SUPPLIED INFORMATION:
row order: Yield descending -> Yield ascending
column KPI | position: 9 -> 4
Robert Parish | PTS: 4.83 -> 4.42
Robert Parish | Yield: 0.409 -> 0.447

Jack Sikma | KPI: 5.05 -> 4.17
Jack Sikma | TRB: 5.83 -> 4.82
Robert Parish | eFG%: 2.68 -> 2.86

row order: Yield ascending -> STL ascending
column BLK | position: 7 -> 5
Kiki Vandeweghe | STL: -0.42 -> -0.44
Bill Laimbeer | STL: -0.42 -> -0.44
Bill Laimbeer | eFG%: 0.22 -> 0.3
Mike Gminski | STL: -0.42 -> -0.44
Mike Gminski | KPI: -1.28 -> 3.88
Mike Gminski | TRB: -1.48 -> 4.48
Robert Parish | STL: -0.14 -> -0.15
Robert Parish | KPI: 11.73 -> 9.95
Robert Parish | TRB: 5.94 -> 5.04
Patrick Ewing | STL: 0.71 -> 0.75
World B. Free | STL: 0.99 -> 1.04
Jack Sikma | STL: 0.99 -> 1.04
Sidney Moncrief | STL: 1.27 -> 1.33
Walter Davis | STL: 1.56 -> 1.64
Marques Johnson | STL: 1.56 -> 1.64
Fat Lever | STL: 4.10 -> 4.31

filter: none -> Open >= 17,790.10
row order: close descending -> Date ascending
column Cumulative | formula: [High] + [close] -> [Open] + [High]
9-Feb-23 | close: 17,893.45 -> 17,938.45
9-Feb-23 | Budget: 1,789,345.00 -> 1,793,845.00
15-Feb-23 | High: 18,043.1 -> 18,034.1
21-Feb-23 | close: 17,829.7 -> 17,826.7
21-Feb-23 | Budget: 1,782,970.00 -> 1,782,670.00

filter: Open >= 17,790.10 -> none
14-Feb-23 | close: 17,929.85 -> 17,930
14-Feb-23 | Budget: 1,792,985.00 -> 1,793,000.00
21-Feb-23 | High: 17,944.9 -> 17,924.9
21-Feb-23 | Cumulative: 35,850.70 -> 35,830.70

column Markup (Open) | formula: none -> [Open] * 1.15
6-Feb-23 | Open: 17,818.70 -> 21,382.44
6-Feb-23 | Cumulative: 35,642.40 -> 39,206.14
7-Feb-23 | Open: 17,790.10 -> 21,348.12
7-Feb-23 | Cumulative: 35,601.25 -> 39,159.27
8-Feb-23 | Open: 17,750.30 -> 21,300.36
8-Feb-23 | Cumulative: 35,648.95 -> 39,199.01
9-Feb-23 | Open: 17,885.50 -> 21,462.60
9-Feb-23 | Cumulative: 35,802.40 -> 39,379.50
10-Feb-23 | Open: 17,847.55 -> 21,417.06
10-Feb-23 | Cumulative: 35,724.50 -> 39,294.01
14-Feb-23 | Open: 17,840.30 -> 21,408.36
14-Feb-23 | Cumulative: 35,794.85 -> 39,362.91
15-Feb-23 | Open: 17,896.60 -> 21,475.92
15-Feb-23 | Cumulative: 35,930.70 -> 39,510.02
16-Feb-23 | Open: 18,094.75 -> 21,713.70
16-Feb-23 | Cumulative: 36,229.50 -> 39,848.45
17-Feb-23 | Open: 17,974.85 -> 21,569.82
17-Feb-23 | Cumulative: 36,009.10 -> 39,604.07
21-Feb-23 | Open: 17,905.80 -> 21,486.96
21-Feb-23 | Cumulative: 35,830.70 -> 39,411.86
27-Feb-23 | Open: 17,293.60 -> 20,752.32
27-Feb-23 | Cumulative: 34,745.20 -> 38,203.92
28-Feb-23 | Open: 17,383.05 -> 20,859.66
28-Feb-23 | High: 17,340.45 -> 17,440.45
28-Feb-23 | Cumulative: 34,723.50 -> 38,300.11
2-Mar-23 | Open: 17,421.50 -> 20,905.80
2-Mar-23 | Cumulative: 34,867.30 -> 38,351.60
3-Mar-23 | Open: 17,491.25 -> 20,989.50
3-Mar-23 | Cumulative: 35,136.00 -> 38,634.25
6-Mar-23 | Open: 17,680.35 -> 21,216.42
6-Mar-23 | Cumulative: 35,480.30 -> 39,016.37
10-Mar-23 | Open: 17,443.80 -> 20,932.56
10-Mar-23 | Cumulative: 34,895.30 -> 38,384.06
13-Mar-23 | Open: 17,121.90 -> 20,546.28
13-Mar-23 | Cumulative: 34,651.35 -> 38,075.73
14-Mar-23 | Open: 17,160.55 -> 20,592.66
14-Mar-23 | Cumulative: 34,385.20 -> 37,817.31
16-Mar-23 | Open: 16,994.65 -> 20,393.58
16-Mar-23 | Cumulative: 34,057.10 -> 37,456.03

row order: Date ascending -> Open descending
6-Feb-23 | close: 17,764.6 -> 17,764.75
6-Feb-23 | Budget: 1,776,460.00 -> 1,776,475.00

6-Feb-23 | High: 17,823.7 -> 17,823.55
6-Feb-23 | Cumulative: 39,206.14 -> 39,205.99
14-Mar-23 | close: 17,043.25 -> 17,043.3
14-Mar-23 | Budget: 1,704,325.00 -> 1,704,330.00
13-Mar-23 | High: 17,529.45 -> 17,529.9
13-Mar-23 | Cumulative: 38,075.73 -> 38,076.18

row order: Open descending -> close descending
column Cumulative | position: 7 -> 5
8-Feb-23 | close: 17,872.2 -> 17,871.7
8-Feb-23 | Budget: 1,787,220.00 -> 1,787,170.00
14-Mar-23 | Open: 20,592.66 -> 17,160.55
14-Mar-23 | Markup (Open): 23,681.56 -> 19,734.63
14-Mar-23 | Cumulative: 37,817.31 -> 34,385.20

ABOUT THIS TASK: Your reply should consist of a single number, the count of lines in the records above that contain the string "Markup".

EXERCISE ANSWER: 2